Recent research has identified phenotypic differences as they may relate to particular genotypes. Linkage studies initially suggested a roughly equal distribution of TSC1 and TSC2 mutations among affected individuals. However, subsequent mutational analysis has shown TSC2 mutations to be present in 80-90% of affected individuals, while TSC1 mutations are present in 10-20%. The TSC2 gene is contiguous with the gene producing polycystic kidney disease (PKD1). Individuals with features of both TSC and polycystic kidney disease (as opposed to simple renal cysts) likely have deletions spanning both genes.
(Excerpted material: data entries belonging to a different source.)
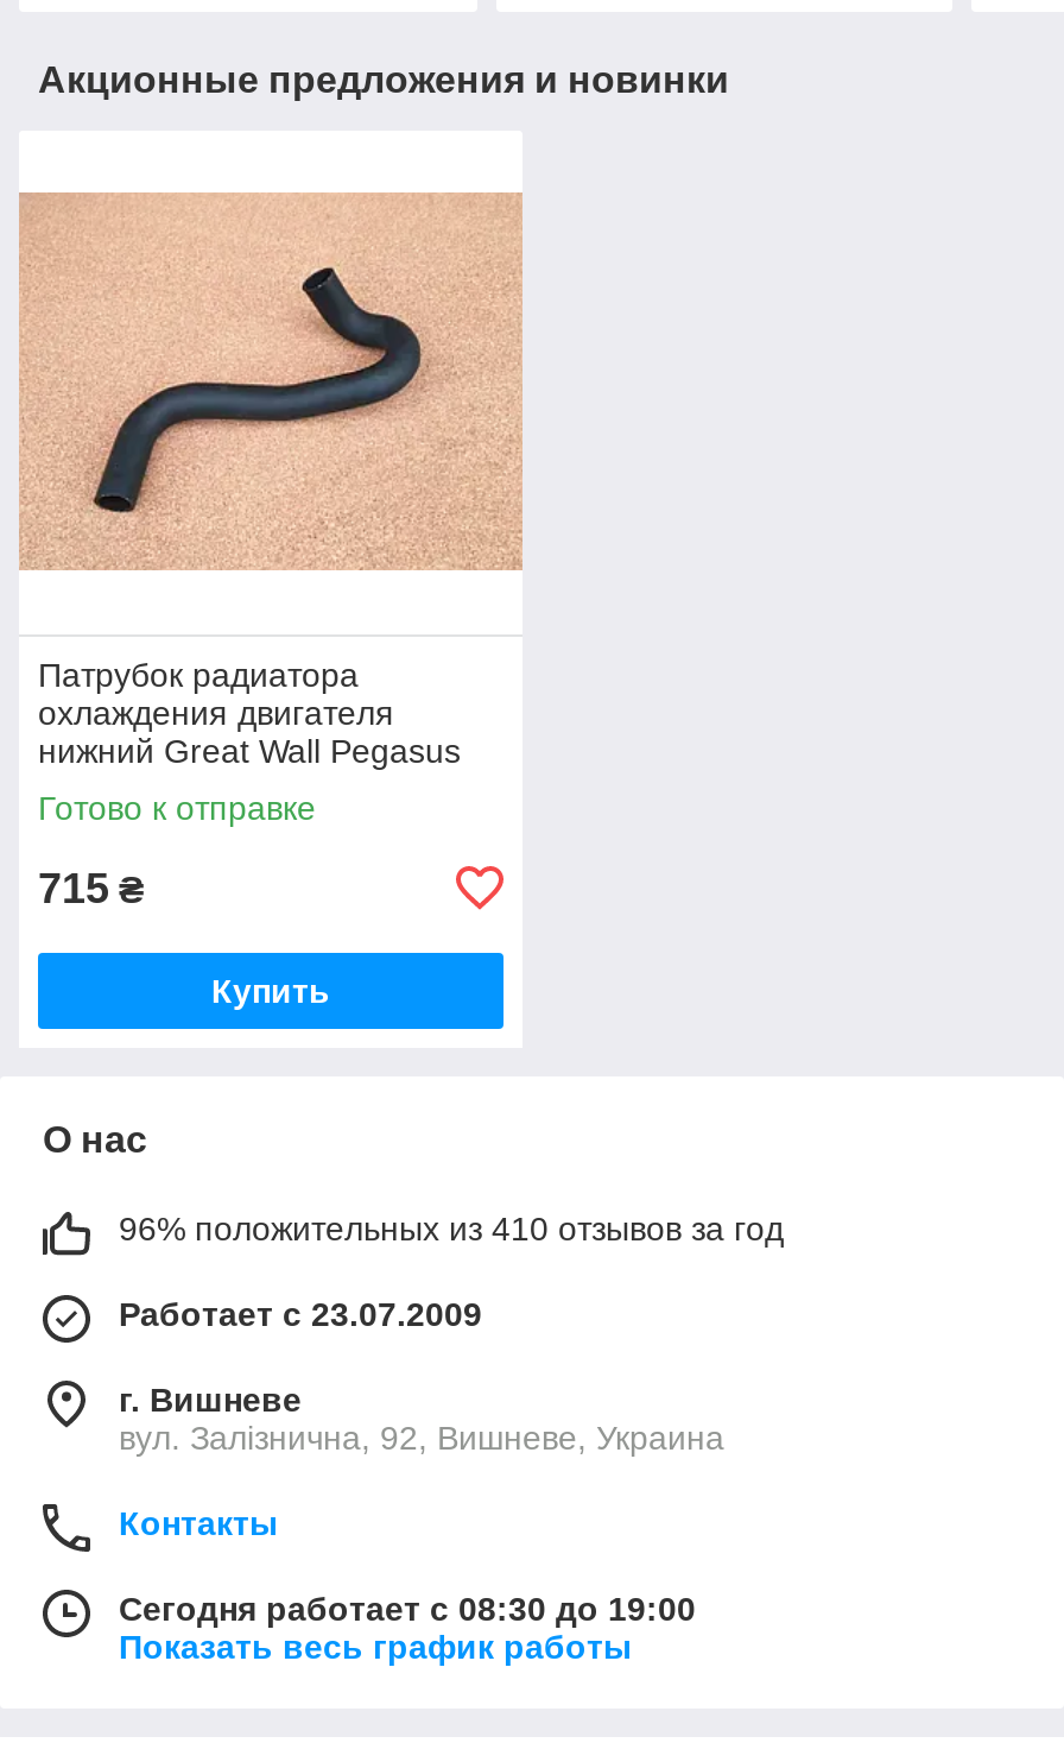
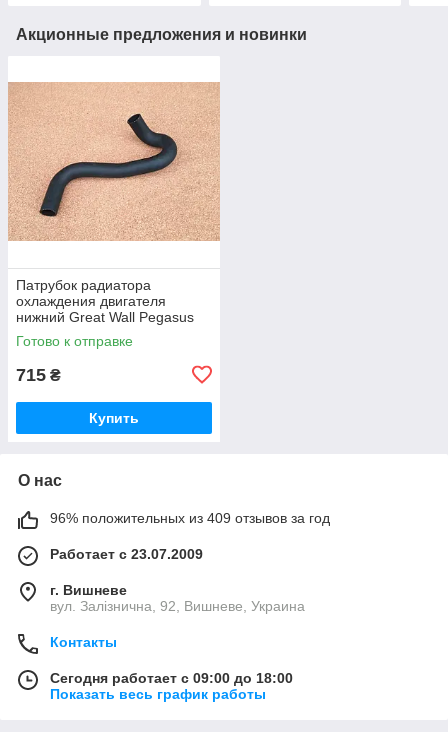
[119,1209,784,1247] 96% положительных из 410 отзывов за год -> [50,510,330,526] 96% положительных из 409 отзывов за год
[119,1589,696,1627] Сегодня работает с 08:30 до 19:00 -> [50,670,293,686] Сегодня работает с 09:00 до 18:00

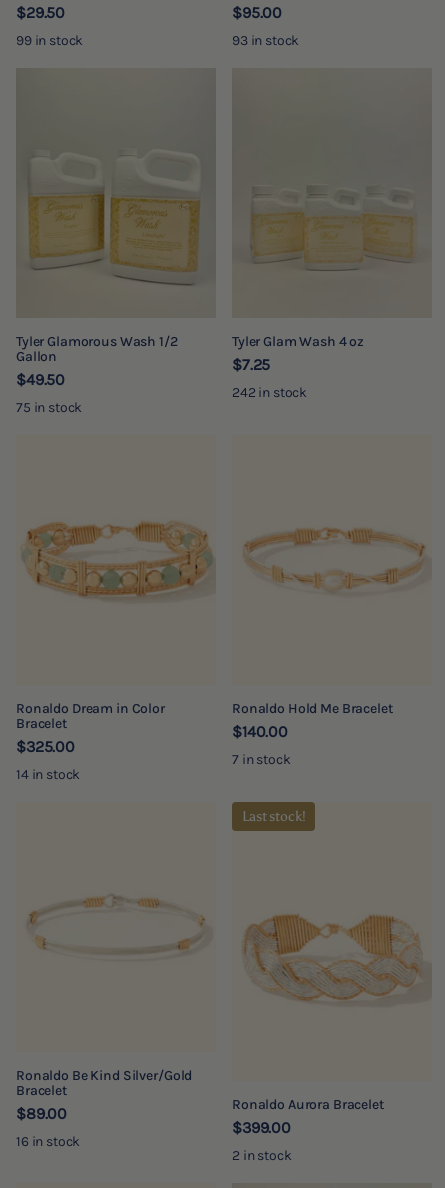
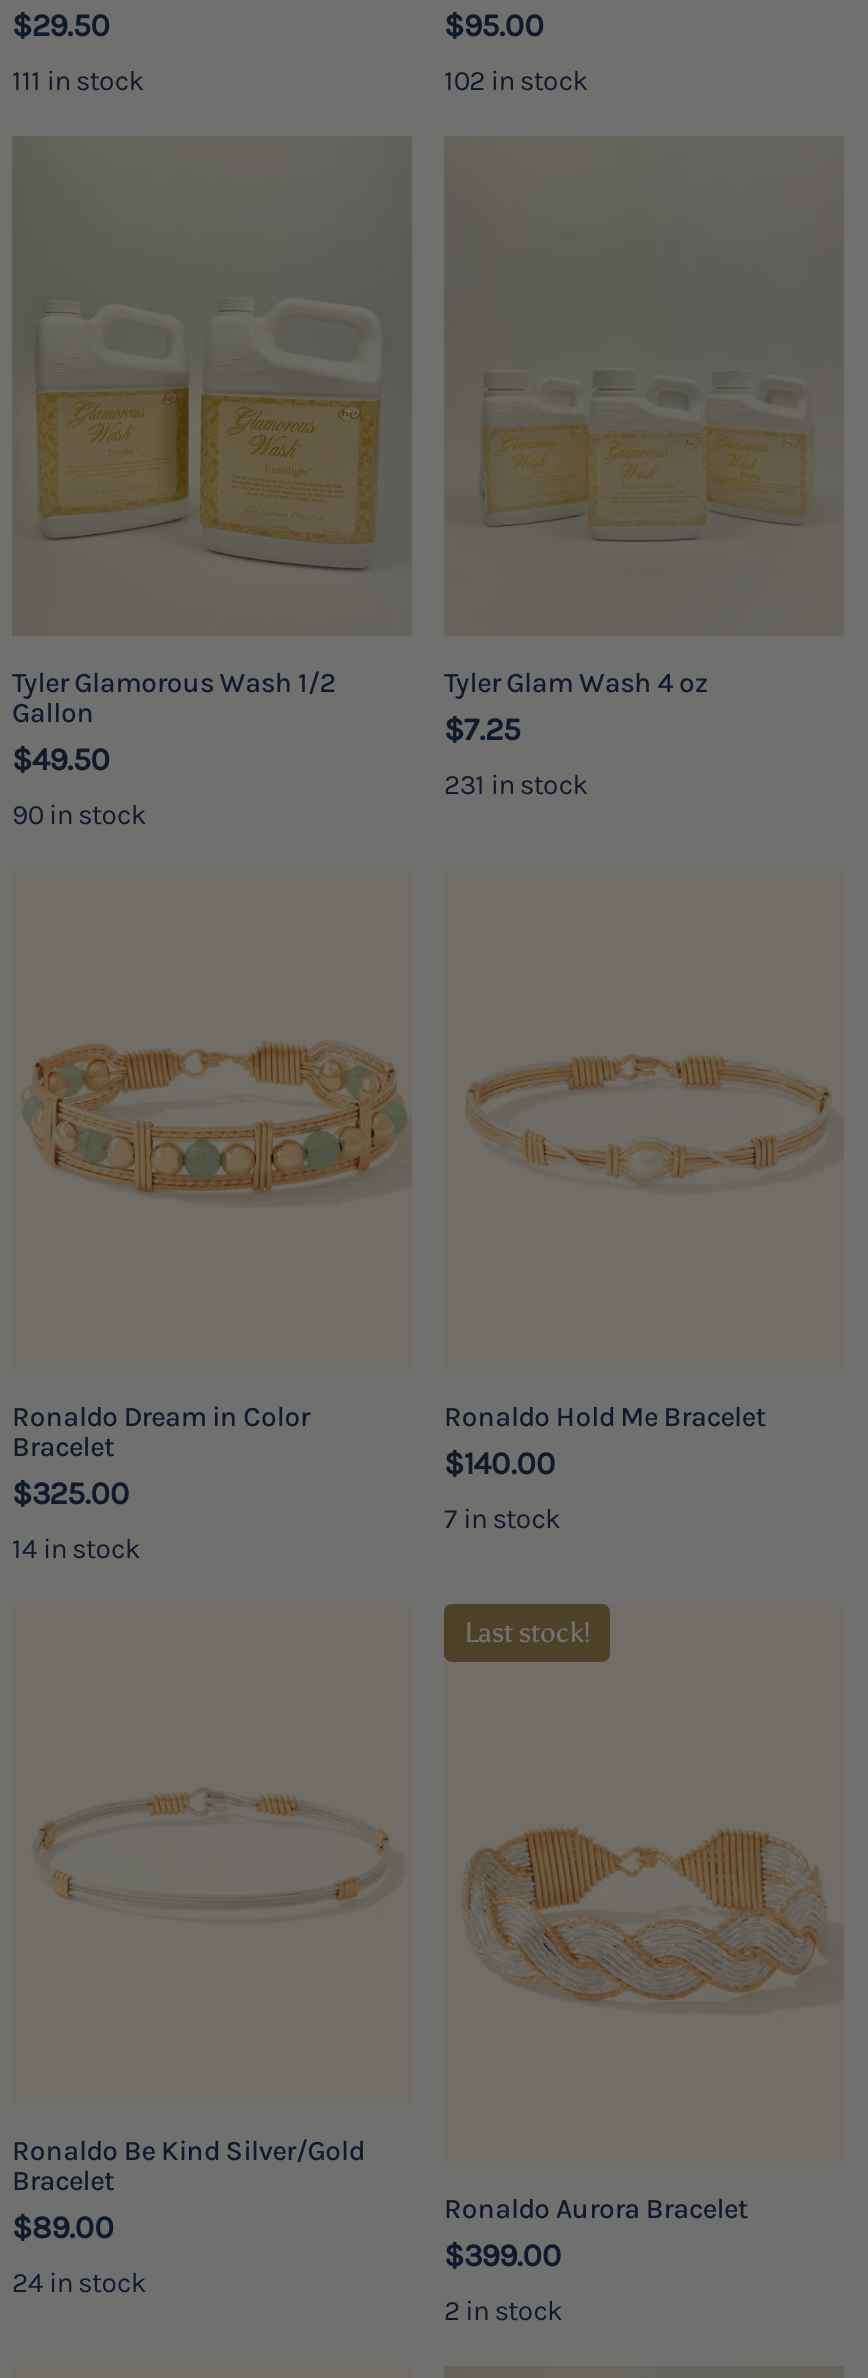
[16,32,83,49] 99 in stock -> [12,64,144,98] 111 in stock
[232,32,299,49] 93 in stock -> [444,64,588,98] 102 in stock
[232,384,307,401] 242 in stock -> [444,768,588,802] 231 in stock
[16,399,82,416] 75 in stock -> [12,798,146,832] 90 in stock
[16,1133,80,1150] 16 in stock -> [12,2266,146,2300] 24 in stock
Jones et al found a higher incidence of "mental handicap" in persons with TSC2 mutations than in those with TSC1 mutations. They identified mental handicap retrospectively in relatively broad terms: developmental quotient less than 70, inability to attend regular school without supplementary assistance, institutionalization, requiring assistance with daily activities, etc.

Dabora et al recently described genotypic and phenotypic features in 224 persons with TSC. [8] A TSC2 genetic abnormality was found to be associated consistently with more severe clinical disease regardless of organ system. Although prominent phenotypic variability was still the rule, patients with TSC2 abnormalities were more apt to have higher tuber counts, refractory seizures, autism, larger AML and/or cardiac rhabdomyomata, and more severe cutaneous lesions. This suggests that, while tuberin and hamartin have similar functions, tuberin plays a more critical role in regulation of cellular differentiation. While TSC2 mutations are more apt to be associated with severe clinical phenotypes, they predominate in all forms of the disease, mild and severe, familial and sporadic. Spontaneous mutations are also much more likely to reflect TSC2 disease. Suggestions that TSC1 disease is more likely familial than sporadic appear to be incorrect.